Questo è un punto di fondamentale importanza nel susseguirsi delle tappe, che creano i cambiamenti auspicati da qualunque percorso d’auto aiuto. A maggior ragione nel caso del Dap, visto che lo scollamento tra l’immagine di se stessi reale o realistica (quella che si presume possa apparire agli occhi degli altri), e quella ideale a cui si vorrebbe aderire, è un punto fermo dell’eziologia di questa sindrome.

Non riteniamo che possa spettare a noi (anche se ovviamente non possiamo trascurare l’approccio scientifico al problema) definire quelle caratteristiche costanti, identificate in più di trent’anni di vita associativa e d’auto/mutuo aiuto, e presenti in chi è o è stato colpito dal disturbo (vissuto abbandonico, disturbo dell’affettività e dell’attaccamento ecc.), perché ciò che invece è altamente significativo, è che ognuno, senza dover aderire a delle verità presistemiche, può scoprire e vivere la propria verità; partiamo, cioè, dal presupposto che ognuno ha una sua risposta dentro, che non è applicabile a tutti gli altri.

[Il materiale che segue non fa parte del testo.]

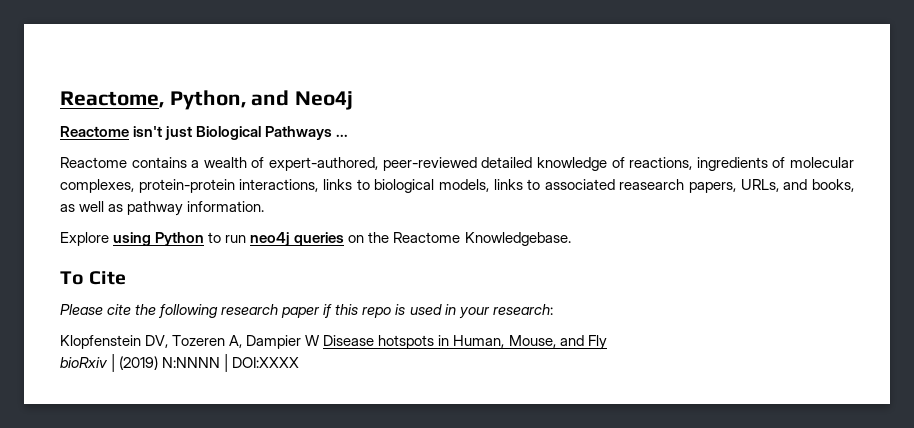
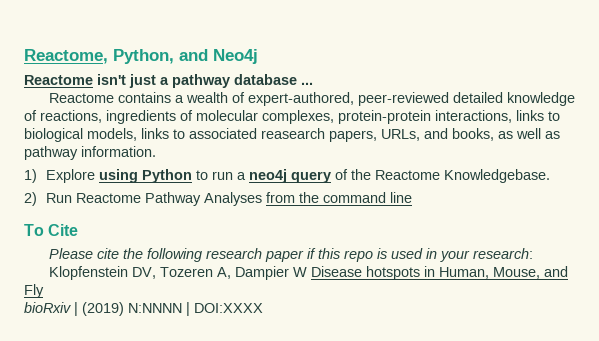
[196,126,333,140] Biological Pathways -> [160,74,297,88] a pathway database
(265, 206) none -> [24,169,37,183] 1)
[250,232,365,246] neo4j queries on -> [237,169,349,183] a neo4j query of
(571, 239) none -> [24,192,413,206] // 2) Run Reactome Pathway Analyses from the command line

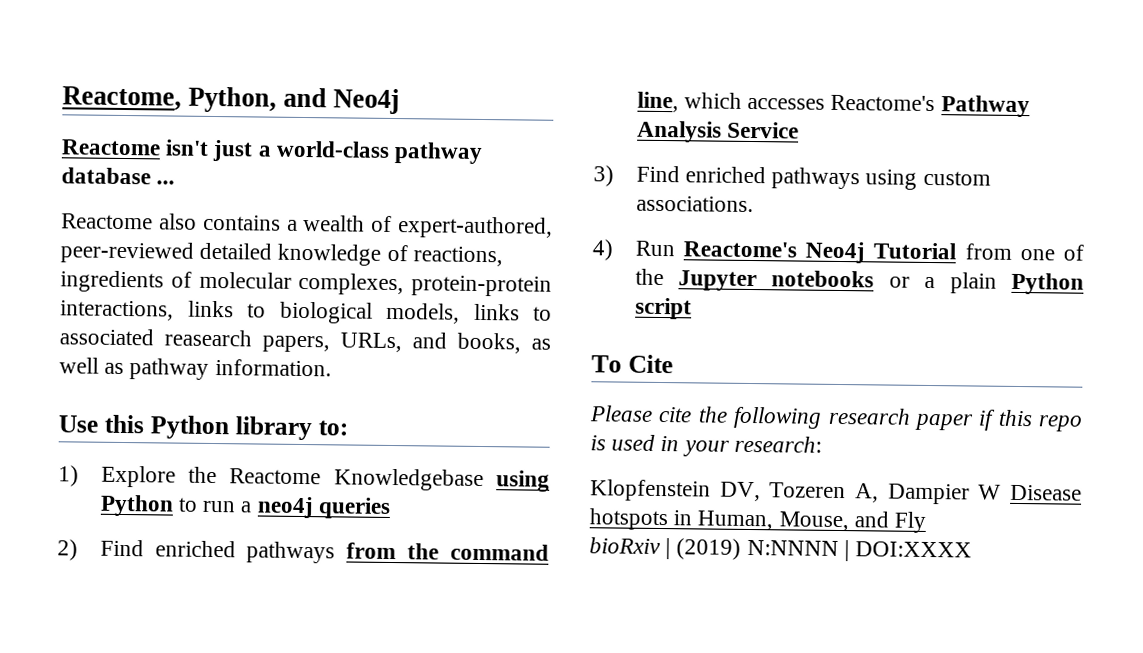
(169, 81) none -> [275,140,390,158] world-class
(114, 98) none -> [158,213,197,230] also
(156, 151) none -> [58,414,348,441] // Use this Python library to:
(96, 176) none -> [188,466,484,492] the Reactome Knowledgebase
[291,169,551,183] [24,192,413,206] query of the Reactome Knowledgebase. // 2) Run Reactome Pathway Analyses from the command line -> [317,497,391,519] [57,539,549,564] [636,91,1030,118] [636,120,799,143] [593,165,991,190] [635,195,754,213] [592,239,1084,264] [634,268,1084,295] [634,297,692,320] queries // 2) Find enriched pathways from the command line, which accesses Reactome's Pathway Analysis Service // 3) Find enriched pathways using custom associations. // 4) Run Reactome's Neo4j Tutorial from one of the Jupyter notebooks or a plain Python script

L’impostazione di massimo ascolto, agli altri e a se stessi, permette proprio questo: l’individuazione, il riconoscimento, l’accettazione della propria identità. E non è poca cosa.

Gli obiettivi e i risultati sono spesso gli stessi ottenuti da una terapia individuale riuscita; ed è, tra l’altro, auspicabile l’integrazione tra questi due percorsi (naturalmente solo quando lo psicoterapeuta non lo viva come incompatibile) a cui si aggiunge, quando necessario, il percorso farmacologico.

In più, i gruppi a.m.a. sono fruibili e accessibili, sia per i costi, che per l’abbattimento di parecchi limiti culturali, a molte più persone, pur sapendo non essere adeguati per la totalità.